School Notes: Yale College
January/February 2016

Three named Rhodes Scholars

Yale seniors Jared C. Milfred, Isaac M. Stanley-Becker, and Mason Y. Ji are among the 32 recently named US Rhodes Scholars. They were chosen from a pool of 869 applicants nominated by 316 colleges and universities.

Jared C. Milfred (PC) worked as a speechwriter for US attorney general Loretta Lynch and is editor-in-chief of Yale’s Journal of Political Thought, as well as the ethics editor of the Yale Philosophy Review. He volunteers as an EMT for Yale Emergency Medical Services and as a reader for blind students at Yale’s office on disabilities. At age 17, Milfred became the youngest licensed nuclear reactor operator in the US. He will pursue an MPhil in political theory at Oxford. 

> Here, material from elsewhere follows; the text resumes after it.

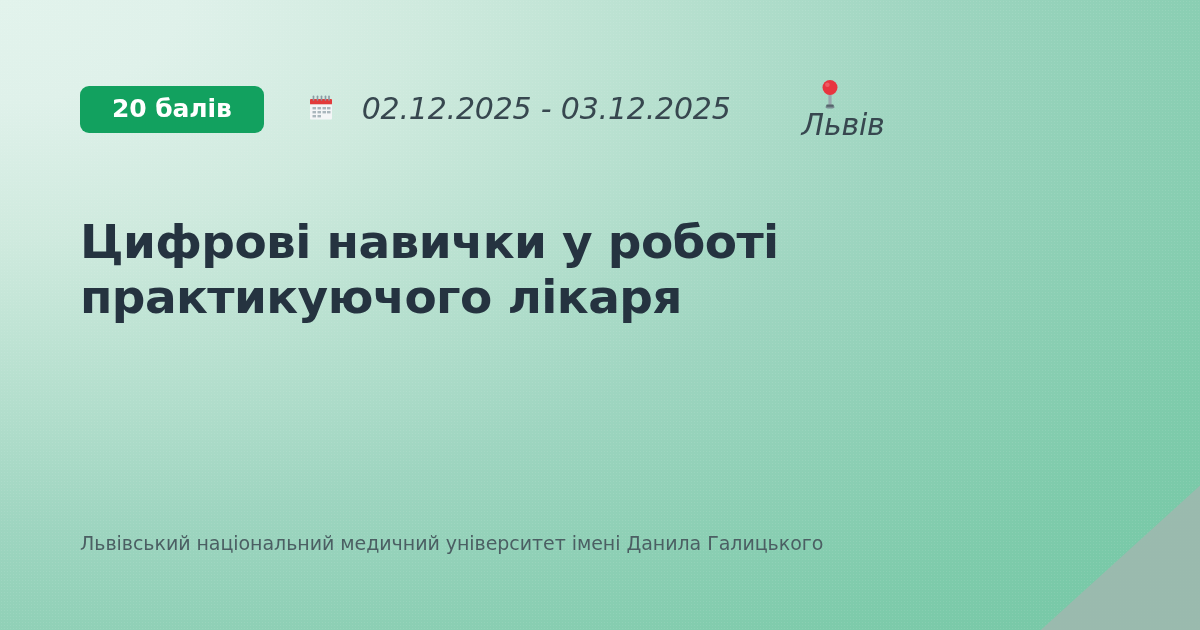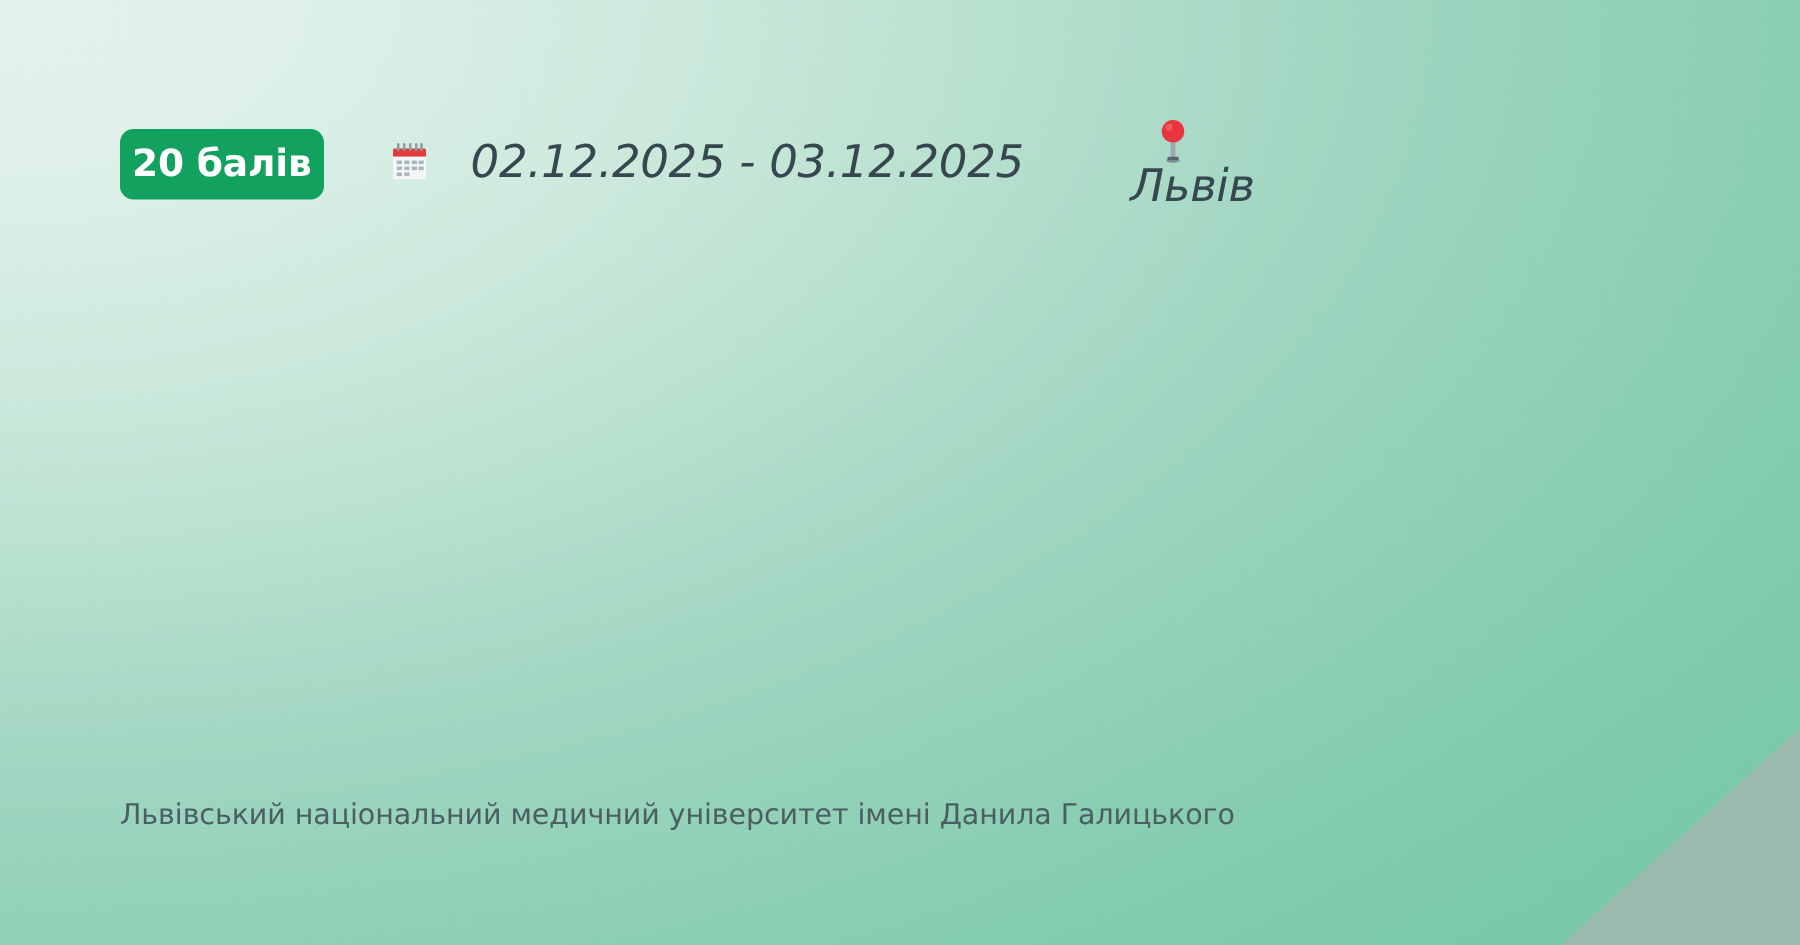"20 балів" #points-badge { padding: 10px 8px 12px -> 10px 32px 12px }
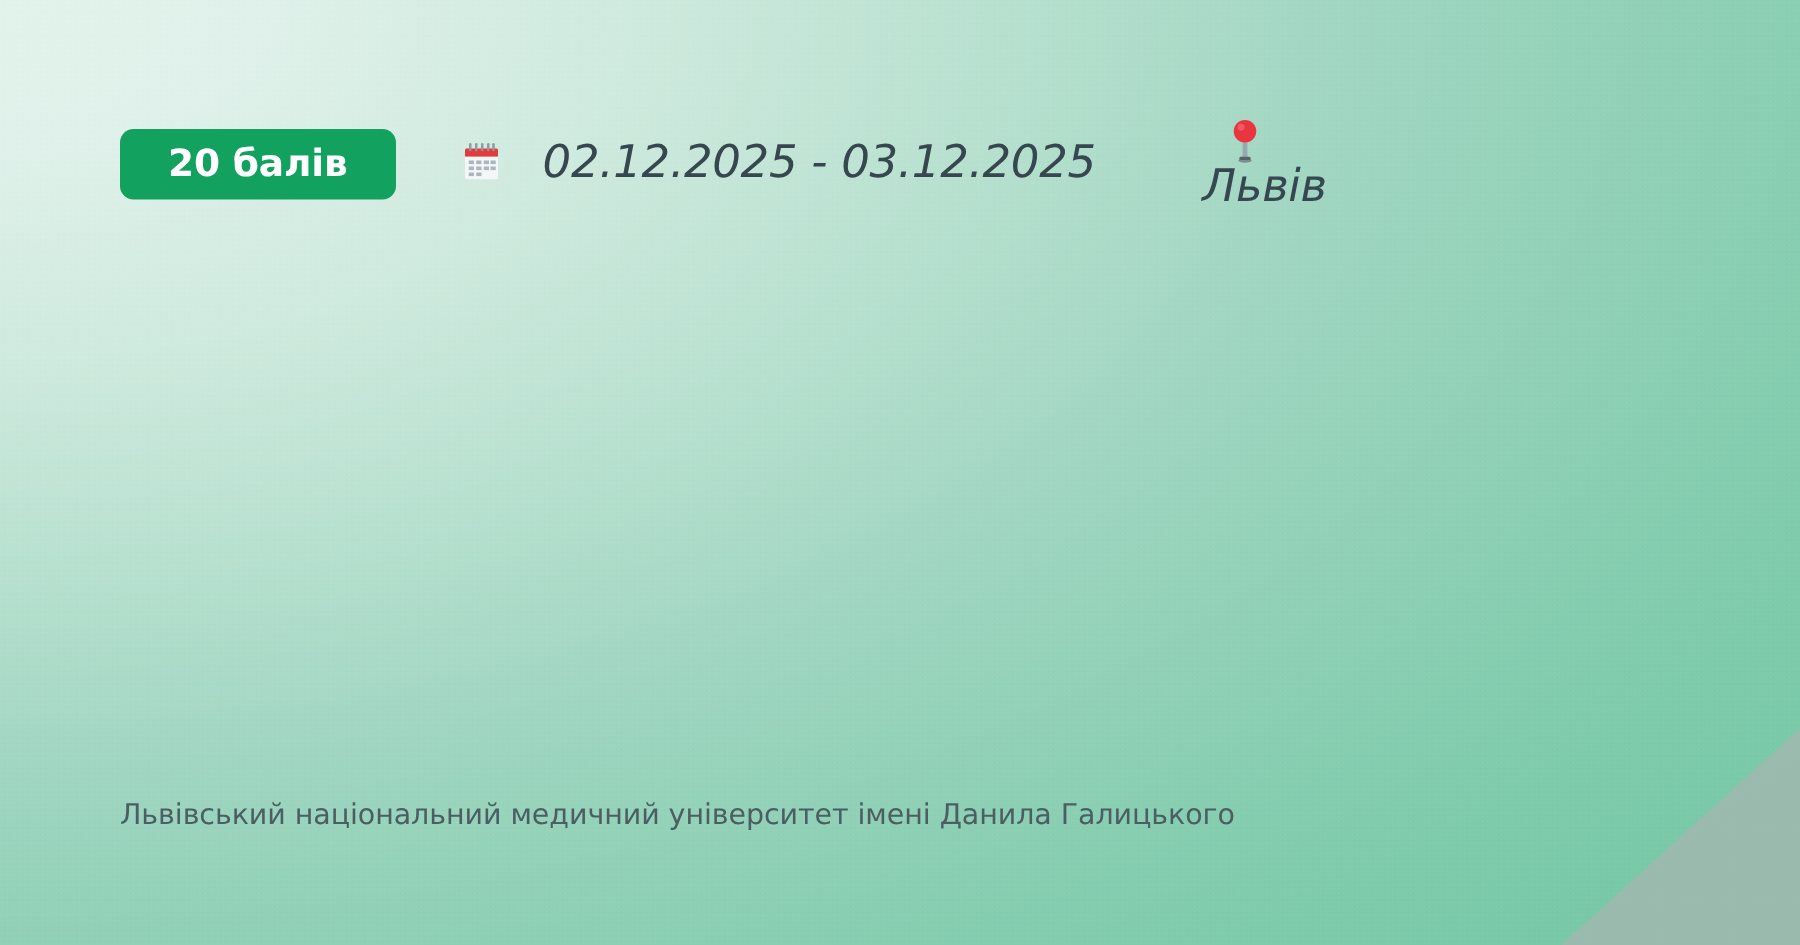"Цифрові навички у роботі практикуючого" h1 { html: none -> <h1>Цифрові навички у роботі практикуючого лікаря</h1> }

Isaac M. Stanley-Becker (JE) is an award-winning journalist who has served as editor-in-chief of the Yale Daily News and interned at the Washington Post, the Wall Street Journal, the Pittsburgh Post-Gazette, and the Milwaukee Journal Sentinel. Stanley-Becker also founded the Hillhouse High Journalism Project to teach journalism to New Haven public high school students. At Oxford, he intends to complete an MPhil in economic and social history.

Mason Y. Ji (MC) studies multicultural dispute resolution mechanisms. A Udall Scholar, he coauthored a document that influenced the 2014 US-China joint statement on climate change. He has interned at the White House and for one of China’s largest law firms; is a competitive table tennis player in the United States and China; and is principal oboe for the Yale Concert Band. He will study international relations at Oxford.

Discussing race and free speech

President Peter Salovey and Yale College dean Jonathan Holloway addressed the AYA assembly on November 20 to discuss race, diversity, and free speech at Yale. President Salovey told the assembly that he was ready to have those conversations on a national level and wanted Yale to take a lead on these powerful issues underlying a movement that is taking place across the nation. Dean Holloway spoke from his perspectives as an administrator; as a historian who studied civil rights and is currently teaching a lecture course on post-emancipation African-American history; and as a black man who had experienced some of the same things when he was an undergraduate. Video of the president’s and dean’s remarks is available on the Yale News site: news.yale.edu.